* [To do]
Below are some entries. Repeat exactly the lines from the one with "[62,785,165,805] Visitas: 33151" through the one with "[597,1060,725,1094] 24.07.2026 ->", and only those.

Edit difference data:

Start of Block

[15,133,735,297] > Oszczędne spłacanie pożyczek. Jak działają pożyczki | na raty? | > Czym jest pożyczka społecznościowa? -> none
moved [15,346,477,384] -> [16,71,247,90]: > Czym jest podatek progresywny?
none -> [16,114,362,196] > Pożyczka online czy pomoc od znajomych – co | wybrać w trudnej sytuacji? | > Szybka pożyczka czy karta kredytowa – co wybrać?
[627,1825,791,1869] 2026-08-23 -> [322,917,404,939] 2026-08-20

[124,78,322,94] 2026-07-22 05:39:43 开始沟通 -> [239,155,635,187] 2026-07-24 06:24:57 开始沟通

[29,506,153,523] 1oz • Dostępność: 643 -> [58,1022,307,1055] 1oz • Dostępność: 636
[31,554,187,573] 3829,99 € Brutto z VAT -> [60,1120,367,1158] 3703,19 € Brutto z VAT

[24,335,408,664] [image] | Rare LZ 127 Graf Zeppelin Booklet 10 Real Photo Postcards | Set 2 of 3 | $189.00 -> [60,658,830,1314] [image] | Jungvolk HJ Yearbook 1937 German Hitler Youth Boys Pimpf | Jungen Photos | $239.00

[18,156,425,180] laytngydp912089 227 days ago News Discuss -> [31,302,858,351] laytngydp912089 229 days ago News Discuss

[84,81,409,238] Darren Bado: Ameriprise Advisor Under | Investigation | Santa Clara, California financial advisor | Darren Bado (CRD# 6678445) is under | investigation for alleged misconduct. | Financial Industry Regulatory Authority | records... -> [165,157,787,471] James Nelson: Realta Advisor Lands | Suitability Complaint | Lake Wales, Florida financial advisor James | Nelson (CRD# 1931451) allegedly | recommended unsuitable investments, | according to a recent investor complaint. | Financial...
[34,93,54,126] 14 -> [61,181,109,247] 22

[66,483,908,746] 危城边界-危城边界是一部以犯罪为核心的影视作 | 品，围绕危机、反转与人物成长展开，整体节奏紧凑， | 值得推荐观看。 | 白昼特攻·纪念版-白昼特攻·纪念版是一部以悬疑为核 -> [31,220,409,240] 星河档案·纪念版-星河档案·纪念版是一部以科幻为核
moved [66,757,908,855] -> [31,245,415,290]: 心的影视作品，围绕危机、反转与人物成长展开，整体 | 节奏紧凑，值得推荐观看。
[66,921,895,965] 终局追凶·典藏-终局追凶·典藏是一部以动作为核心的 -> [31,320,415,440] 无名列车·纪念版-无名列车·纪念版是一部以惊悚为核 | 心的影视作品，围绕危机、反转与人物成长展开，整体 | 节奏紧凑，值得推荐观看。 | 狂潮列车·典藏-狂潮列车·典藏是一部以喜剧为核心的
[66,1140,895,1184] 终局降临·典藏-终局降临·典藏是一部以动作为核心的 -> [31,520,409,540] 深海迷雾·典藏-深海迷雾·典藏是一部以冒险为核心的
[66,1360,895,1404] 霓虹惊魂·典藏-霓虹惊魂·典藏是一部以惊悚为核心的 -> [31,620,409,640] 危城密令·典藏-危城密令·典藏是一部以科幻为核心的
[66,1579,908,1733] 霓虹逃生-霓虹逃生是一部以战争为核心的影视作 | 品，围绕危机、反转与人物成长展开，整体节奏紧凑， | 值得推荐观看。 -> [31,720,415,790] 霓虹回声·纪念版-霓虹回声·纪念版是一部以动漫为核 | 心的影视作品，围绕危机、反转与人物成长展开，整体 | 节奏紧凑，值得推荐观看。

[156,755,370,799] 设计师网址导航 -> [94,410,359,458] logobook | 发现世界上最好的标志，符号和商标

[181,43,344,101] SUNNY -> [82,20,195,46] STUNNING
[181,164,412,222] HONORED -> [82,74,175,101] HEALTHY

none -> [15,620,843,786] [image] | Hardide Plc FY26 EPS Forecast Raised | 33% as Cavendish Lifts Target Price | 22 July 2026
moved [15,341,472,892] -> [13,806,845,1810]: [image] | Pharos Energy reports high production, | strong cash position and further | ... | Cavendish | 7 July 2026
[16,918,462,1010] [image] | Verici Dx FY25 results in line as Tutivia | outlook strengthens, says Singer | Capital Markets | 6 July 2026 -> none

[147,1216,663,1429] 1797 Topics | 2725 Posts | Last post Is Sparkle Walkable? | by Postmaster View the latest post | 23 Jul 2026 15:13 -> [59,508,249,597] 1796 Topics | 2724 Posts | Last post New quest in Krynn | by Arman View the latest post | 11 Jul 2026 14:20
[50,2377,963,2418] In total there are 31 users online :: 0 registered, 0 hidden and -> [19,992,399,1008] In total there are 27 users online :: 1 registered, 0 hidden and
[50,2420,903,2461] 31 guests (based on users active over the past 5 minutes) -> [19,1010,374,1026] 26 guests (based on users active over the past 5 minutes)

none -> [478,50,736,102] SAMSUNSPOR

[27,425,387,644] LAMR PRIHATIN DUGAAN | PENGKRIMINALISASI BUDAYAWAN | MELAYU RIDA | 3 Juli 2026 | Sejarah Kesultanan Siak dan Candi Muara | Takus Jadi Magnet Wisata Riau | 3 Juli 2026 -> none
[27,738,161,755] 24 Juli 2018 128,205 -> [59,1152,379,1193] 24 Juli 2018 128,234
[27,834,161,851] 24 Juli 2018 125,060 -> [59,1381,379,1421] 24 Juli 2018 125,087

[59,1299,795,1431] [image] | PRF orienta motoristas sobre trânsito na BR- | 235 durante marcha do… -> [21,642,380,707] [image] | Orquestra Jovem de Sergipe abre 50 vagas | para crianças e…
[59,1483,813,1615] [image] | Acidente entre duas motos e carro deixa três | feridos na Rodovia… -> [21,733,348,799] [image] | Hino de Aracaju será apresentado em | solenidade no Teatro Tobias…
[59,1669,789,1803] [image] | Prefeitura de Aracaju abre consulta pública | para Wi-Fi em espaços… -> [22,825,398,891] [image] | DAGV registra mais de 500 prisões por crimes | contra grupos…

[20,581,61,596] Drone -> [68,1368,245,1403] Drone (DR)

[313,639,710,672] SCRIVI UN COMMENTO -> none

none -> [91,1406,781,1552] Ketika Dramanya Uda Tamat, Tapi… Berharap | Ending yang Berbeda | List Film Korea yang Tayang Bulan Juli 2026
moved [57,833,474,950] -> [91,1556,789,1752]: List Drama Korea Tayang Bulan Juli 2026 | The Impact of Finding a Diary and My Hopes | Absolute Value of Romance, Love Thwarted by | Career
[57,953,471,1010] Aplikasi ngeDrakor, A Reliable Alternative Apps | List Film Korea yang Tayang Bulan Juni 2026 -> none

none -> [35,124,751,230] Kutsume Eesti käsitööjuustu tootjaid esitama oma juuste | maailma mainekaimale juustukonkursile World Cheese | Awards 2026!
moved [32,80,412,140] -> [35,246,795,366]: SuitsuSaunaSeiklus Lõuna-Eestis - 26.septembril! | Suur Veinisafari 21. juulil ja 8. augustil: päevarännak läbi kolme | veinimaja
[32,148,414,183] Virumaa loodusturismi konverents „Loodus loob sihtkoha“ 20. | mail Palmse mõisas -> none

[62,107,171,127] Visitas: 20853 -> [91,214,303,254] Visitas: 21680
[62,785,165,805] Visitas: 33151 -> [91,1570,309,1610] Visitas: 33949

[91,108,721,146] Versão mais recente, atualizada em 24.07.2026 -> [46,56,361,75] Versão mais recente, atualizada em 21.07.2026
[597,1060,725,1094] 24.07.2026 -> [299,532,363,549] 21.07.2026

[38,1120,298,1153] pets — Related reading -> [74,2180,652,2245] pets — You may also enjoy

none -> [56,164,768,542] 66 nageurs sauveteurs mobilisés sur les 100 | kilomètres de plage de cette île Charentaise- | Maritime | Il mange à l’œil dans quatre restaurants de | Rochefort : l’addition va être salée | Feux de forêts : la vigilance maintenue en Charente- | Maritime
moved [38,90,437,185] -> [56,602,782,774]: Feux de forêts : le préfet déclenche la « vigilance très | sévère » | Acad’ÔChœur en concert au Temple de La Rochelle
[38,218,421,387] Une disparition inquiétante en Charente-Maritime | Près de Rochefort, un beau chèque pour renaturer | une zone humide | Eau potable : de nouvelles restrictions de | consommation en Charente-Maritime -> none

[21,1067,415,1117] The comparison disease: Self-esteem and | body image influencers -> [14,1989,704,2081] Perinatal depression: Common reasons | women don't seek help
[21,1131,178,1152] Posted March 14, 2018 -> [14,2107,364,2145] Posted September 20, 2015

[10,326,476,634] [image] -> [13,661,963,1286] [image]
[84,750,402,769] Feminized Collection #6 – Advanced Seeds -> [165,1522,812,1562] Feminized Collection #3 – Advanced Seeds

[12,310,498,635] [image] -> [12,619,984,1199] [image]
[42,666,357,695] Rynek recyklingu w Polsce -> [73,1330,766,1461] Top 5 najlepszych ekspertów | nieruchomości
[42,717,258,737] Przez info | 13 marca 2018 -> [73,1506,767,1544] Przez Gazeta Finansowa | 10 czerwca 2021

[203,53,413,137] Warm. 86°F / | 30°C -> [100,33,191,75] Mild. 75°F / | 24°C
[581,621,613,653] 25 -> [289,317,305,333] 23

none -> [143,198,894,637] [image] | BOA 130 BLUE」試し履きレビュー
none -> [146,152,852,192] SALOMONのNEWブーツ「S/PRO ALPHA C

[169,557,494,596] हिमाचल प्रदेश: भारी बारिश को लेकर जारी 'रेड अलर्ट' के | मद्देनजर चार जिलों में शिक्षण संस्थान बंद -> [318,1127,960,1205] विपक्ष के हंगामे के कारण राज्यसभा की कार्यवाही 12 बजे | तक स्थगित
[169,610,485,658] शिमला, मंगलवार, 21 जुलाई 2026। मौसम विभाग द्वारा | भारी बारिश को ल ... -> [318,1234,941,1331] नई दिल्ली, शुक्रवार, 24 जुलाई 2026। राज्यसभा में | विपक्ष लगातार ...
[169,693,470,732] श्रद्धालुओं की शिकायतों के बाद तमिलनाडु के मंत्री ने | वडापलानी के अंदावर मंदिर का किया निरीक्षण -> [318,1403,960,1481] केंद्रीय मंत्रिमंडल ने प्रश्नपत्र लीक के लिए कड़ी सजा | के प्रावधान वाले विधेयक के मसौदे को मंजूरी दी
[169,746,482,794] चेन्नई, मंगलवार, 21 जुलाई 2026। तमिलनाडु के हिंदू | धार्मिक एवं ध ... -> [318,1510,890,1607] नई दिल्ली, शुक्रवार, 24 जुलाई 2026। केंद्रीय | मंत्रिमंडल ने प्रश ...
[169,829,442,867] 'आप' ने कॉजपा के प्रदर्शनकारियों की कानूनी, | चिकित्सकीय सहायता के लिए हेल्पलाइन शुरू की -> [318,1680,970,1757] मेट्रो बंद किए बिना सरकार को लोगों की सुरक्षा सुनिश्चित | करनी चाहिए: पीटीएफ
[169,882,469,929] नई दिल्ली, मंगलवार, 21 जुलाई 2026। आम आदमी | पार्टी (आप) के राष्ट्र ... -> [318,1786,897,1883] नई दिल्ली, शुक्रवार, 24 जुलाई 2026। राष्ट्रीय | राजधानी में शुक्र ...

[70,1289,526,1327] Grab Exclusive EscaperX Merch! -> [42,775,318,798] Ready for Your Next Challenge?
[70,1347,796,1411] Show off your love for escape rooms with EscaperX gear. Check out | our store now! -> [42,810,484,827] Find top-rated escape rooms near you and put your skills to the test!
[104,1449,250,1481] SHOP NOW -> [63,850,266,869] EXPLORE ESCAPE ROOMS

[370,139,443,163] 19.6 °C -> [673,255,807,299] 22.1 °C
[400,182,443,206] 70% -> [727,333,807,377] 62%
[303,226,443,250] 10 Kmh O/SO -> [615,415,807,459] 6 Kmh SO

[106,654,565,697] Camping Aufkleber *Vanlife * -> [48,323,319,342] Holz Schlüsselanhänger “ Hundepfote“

End of Block

* [Answer to this task]
[62,785,165,805] Visitas: 33151 -> [91,1570,309,1610] Visitas: 33949

[91,108,721,146] Versão mais recente, atualizada em 24.07.2026 -> [46,56,361,75] Versão mais recente, atualizada em 21.07.2026
[597,1060,725,1094] 24.07.2026 -> [299,532,363,549] 21.07.2026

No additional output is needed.